При его приближении ворота открылись, он переступил порог, и они снова закрылись за его спиной. От тротуара как раз отъезжал экипаж, по-видимому до этого стоявший у ворот. Секунду-другую Ньюмен, ничего не видя, смотрел на него, потом сквозь застилавший глаза туман заметил, что сидящая в экипаже дама ему кивает. Экипаж отъехал прежде, чем Ньюмен успел ее узнать; ландо было древнее, верх наполовину откинут. В том, что дама поклонилась ему, сомнений не было, поклон сопровождался улыбкой, рядом с дамой сидела маленькая девочка. Ньюмен приподнял шляпу, и дама приказала кучеру остановиться.
Экипаж вернулся к тротуару, и дама поманила Ньюмена, поманила с вызывающей грацией, характерной для мадам Урбан де Беллегард. Ньюмен немного помедлил, прежде чем принять ее приглашение; он уже успел проклясть себя за то, что так глупо позволил Беллегардам уйти от него. Ведь он давно думал, как бы ему с ними встретиться; какой же он болван, что не задержал их прямо там, во дворе монастыря! Можно ли было найти более удачное место, чем под стенами тюрьмы, куда они заточили ту, которая сулила ему такое блаженство? Увидев маркизу с сыном, он был слишком потрясен и не смог к ним подойти, но сейчас готов был ждать их прямо у ворот. Мадам Урбан с очаровательной нетерпеливой гримаской поманила его снова, и на этот раз он подошел к экипажу. Она наклонилась к Ньюмену, протянула руку и ласково улыбнулась.

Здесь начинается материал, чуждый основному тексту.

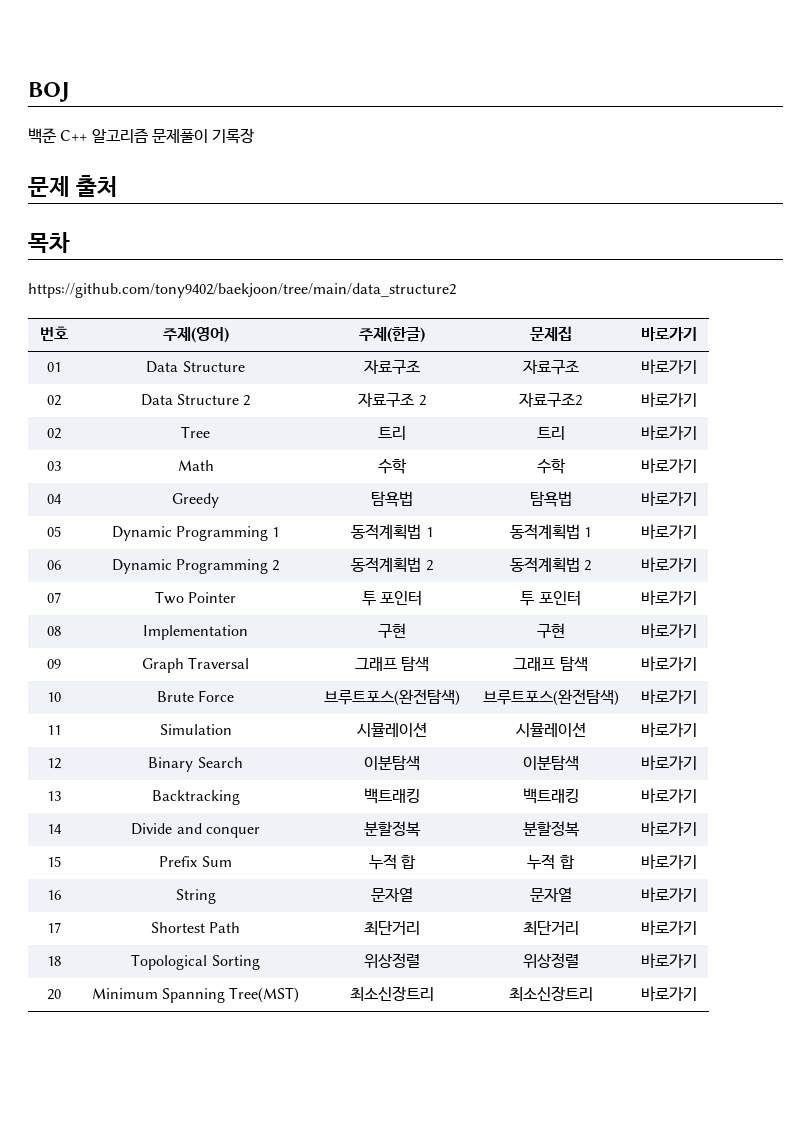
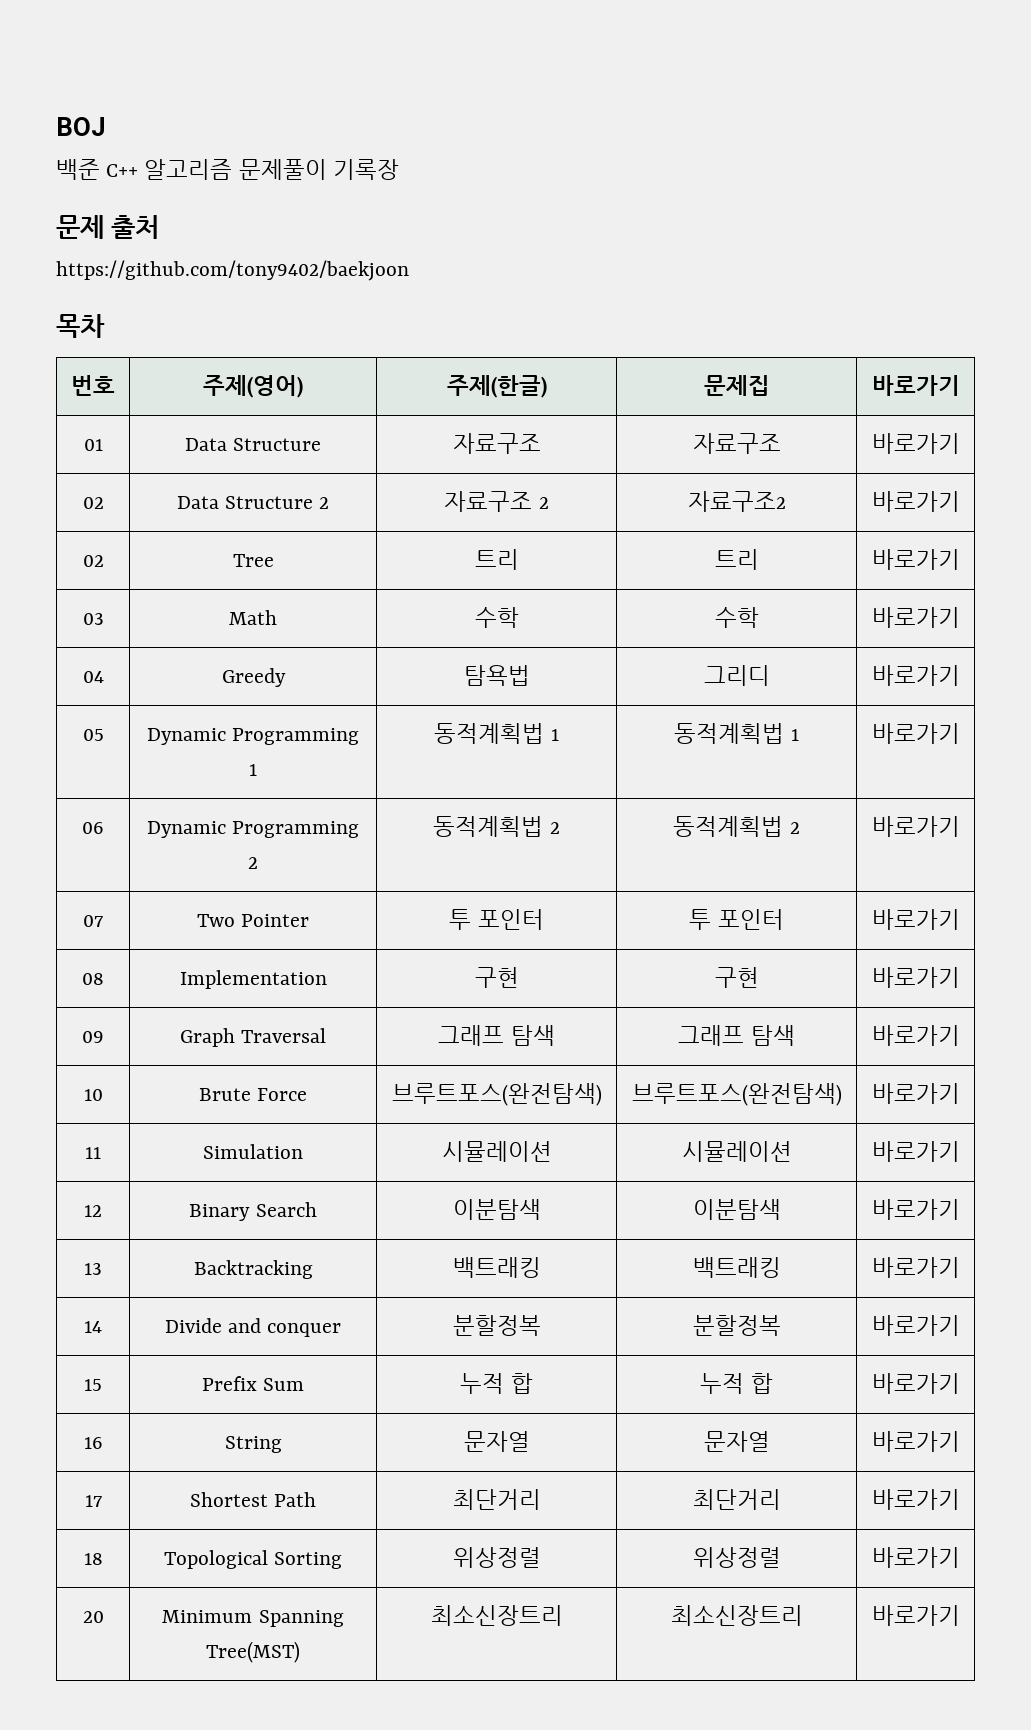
(119, 186) none -> [56,260,409,281] // https://github.com/tony9402/baekjoon
[28,283,456,298] // https://github.com/tony9402/baekjoon/tree/main/data_structure2 -> (105, 326) none
[529,491,572,507] 탐욕법 -> [703,665,770,686] 그리디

— Ах, месье, — сказала она, — на меня-то вы не гневаетесь? Я тут совершенно ни при чем!
— Да уж, не в вашей власти было это предотвратить! — ответил Ньюмен, и в его голосе не прозвучало привычной галантности.
— Ваши слова совершенно справедливы, поэтому я не обижаюсь, что вы столь невысоко оцениваете мое влияние в семье. Прощаю вас, тем более что у вас такой вид, будто вы только что столкнулись с привидением.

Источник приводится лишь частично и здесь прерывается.